One year after cholera was detected in Haiti, the New York Times reports on how, “[a]s the epidemic continues, the Cuban medical mission that played an important role in detecting it presses on in Haiti, winning accolades from donors and diplomats for staying on the front lines and undertaking a broader effort to remake this country’s shattered health care system.” The newspaper recaps a brief history of Cuban medical missions in Haiti since 1998 and writes, “There is no doubt that the Cuban mission has been vital here.”
“Seasonal rains cause massive damage and disease throughout Nigeria each year, and this year’s onslaught comes as international experts warn West Africa is suffering from its worst cholera outbreaks in years,” the Associated Press/ABC News reports. According to UNICEF, Nigeria “had recorded more than 21,000 cholera cases this year by the end of September” and “[a]t least 694 people have died from the disease,” the news agency writes. Twenty-five of Nigeria’s 36 states have reported cholera cases, with most coinciding with local flooding, the AP notes, adding that “almost half of Nigeria’s 150 million people lack access to clean water and proper sanitation, according to the World Health Organization” (Gambrell, 10/26).
In a two-part series, the Center for Global Health Policy’s “Science Speaks” blog summarizes the presentations of a panel of experts at the Infectious Diseases Society of America’s (IDSA) 49th Annual Meeting in Boston Sunday, who examined the origins of and responses to the cholera epidemic in Haiti. The first part examines…
NPR’s Tell Me More host Michel Martin on Monday spoke with Christine Ivers of Partners In Health (PIH) in Haiti and journalist Jacqueline Charles of the Miami Herald about the ongoing cholera outbreak in Haiti. The guests discuss the origins of the epidemic, ongoing public education campaigns, and PIH’s plans to rollout a cholera vaccine (10/24).
“Western and central Africa are facing one of the biggest cholera epidemics in their history, the World Health Organisation and the United Nations Children’s Fund (UNICEF) said last month, in reporting that more than 85,000 cases of cholera have been registered since the beginning of the year, with nearly 2,500 deaths,” according to Le Monde/Guardian.
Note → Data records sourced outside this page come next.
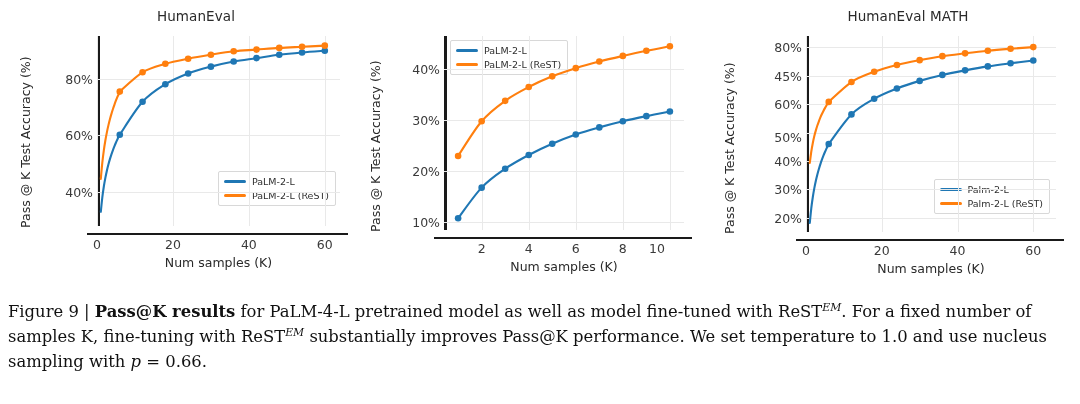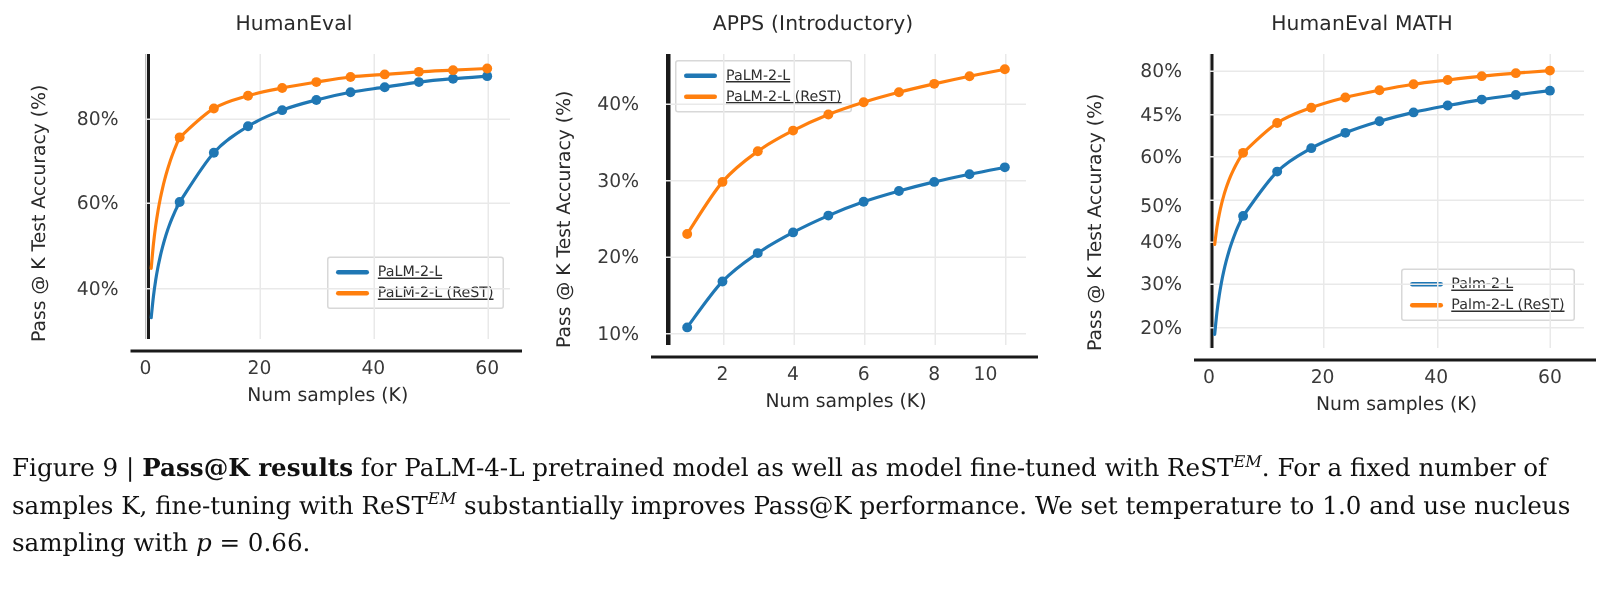--- a/index.html
+++ b/index.html
@@ -146,7 +146,6 @@
     </div>
 
     <div class="panel p2">
-      <div class="panel-title">APPS (Introductory)</div>
       <div class="ylabel" id="yl2" style="left: 12px; top: 232px;">Pass @ K Test Accuracy (%)</div>
       <div class="plot" id="plot2" style="left: 88px; top: 36px; width: 240px; height: 194px;">
         <div class="spine-left"></div>

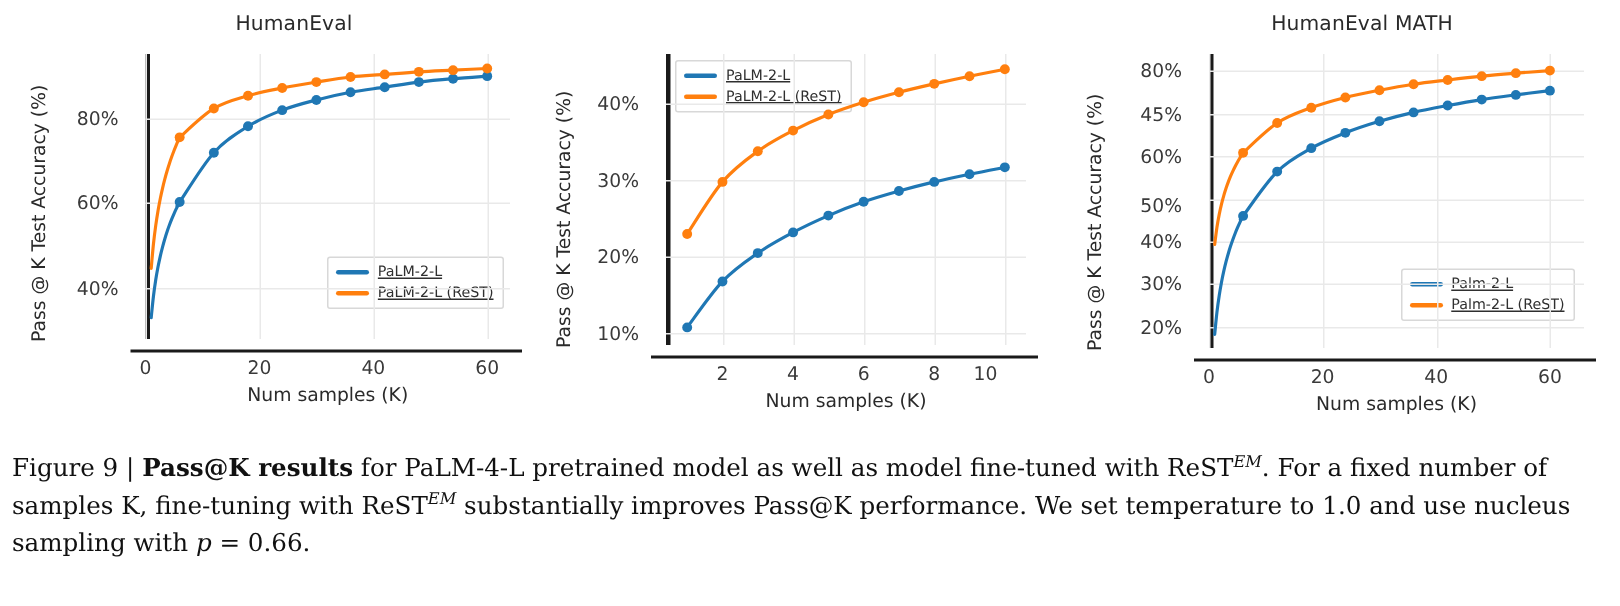--- a/index.html
+++ b/index.html
@@ -68,7 +68,7 @@
   }
   .legend-row{display:flex;align-items:center;gap:6px;}
   .legend-swatch{display:block;width:22px;height:2.6px;border-radius:2px;}
-  .legend-text{font-size:9.5px;color:#2f2f2f;white-space:nowrap;text-decoration:underline;}
+  .legend-text{font-size:9.5px;color:#2f2f2f;white-space:nowrap;}
 
   
   .caption{

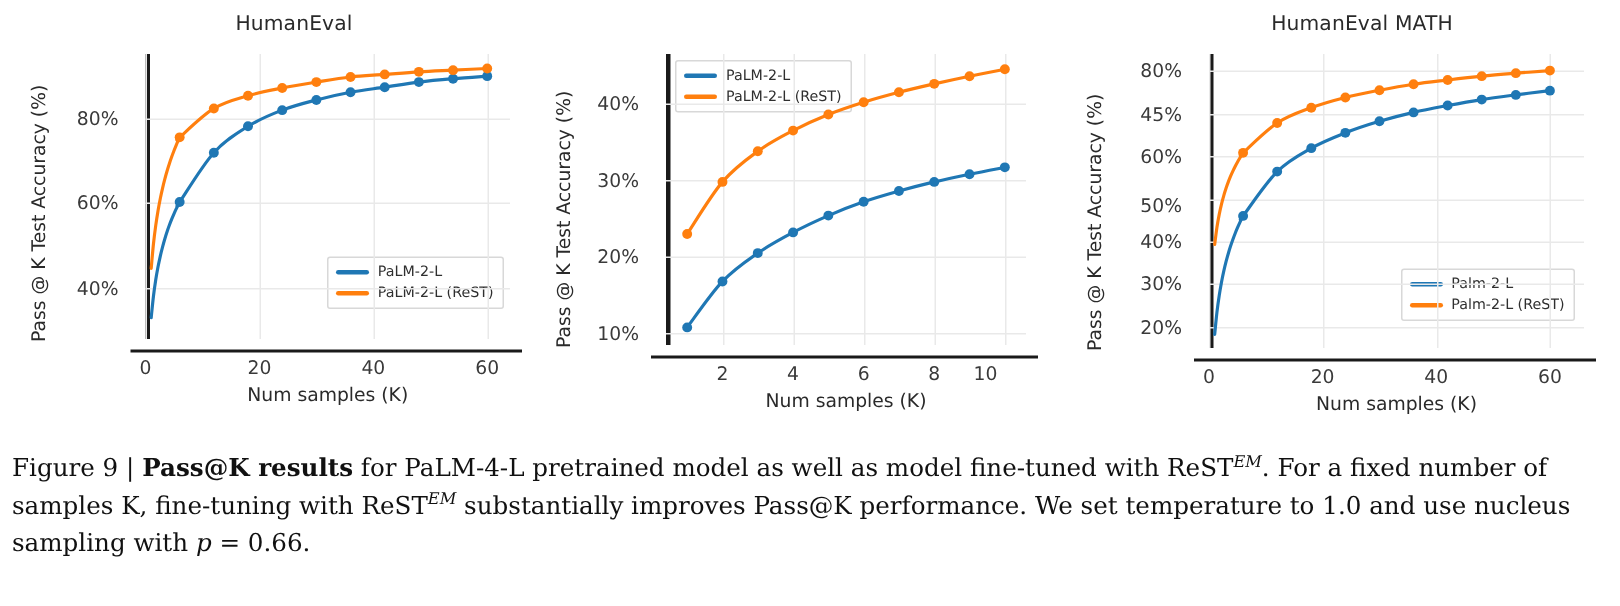--- a/index.html
+++ b/index.html
@@ -43,7 +43,7 @@
   .grid-v{top:0;bottom:0;width:1px;}
 
   .ytick{
-    position:absolute;right:100%;margin-right:18px;
+    position:absolute;right:100%;margin-right:4px;
     transform:translateY(-50%);
     font-size:12.5px;color:#3a3a3a;white-space:nowrap;
   }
The newspaper writes, “UNICEF has identified three main cholera epidemic outbreaks in the Lake Chad basin, the West Congo basin and Lake Tanganyika,” and “[f]ive countries — Cameroon, Ghana, Nigeria, the Democratic Republic of the Congo (RDC) and Chad — account for 90 percent of the reported cases and fatalities.”
“With almost 17,000 cases reported in the latest nationwide cholera outbreak, the Democratic Republic of Congo (DRC) must rethink its preparedness strategy to curb future outbreaks, health experts told IRIN,” the news service reports. “According to Kossi Ayigan of the WHO, the health cluster coordinator, the emergency response phase of the current cholera outbreak is drawing to a close and should be followed by firm action on proper sanitation and provision of safe drinking water by the government and its development partners,” according to IRIN.
The WHO on Friday “said the number of cholera cases in Haiti is expected to reach 500,000 by the end of the year” if current trends continue, Agence France-Presse reports. As of October, the agency estimated 470,000 cases of the disease and 6,600 cholera deaths had occurred since the outbreak began in 2010, the news service notes. “The number of new cholera cases in Haiti halved in August, but the rainy season is once again worsening the situation, the WHO warned,” AFP writes (10/22).
Water Shortages Lead To Cholera Threat In Harare, Government Says Measures In Place To Contain Outbreak
Radio VOP reports on water shortages in the high-density suburbs of the Zimbabwean capital of Harare, writing that some “have gone for a week without water raising fears of a cholera outbreak and bringing back fresh memories of the 4,000 people across the country killed in a cholera disaster in 2008” (10/21). But Health and Child Welfare Ministry officials in Zimbabwe “say the government has successfully curbed over 1,000 cases of cholera recorded during the first half of this year, while indicating that measures have been put in place to contain another outbreak of the disease,” the Zimbabwean reports.
Working in conjunction with the Haitian Ministry of Health and the Haitian aid group GHESKIO, Boston-based Partners In Health (PIH) will begin an immunization campaign in January aimed at providing two doses of the oral cholera vaccine Shanchol “to 100,000 Haitians living in two vulnerable communities: a neighborhood in Port-au-Prince, where potable water and latrines are luxuries, and to an isolated rural village in the lower Artibonite Valley region,” the Miami Herald reports.
Paul Farmer, a founder of Partners in Health (PIH) and U.N. deputy special envoy to Haiti, in an interview with the Associated Press/Washington Post “said cholera has sickened more than 450,000 people in a nation of 10 million, or nearly five percent of the population, and killed more than 6,000,” giving the Caribbean nation “the highest rate of cholera in the world a mere year after the disease first arrived” (10/18).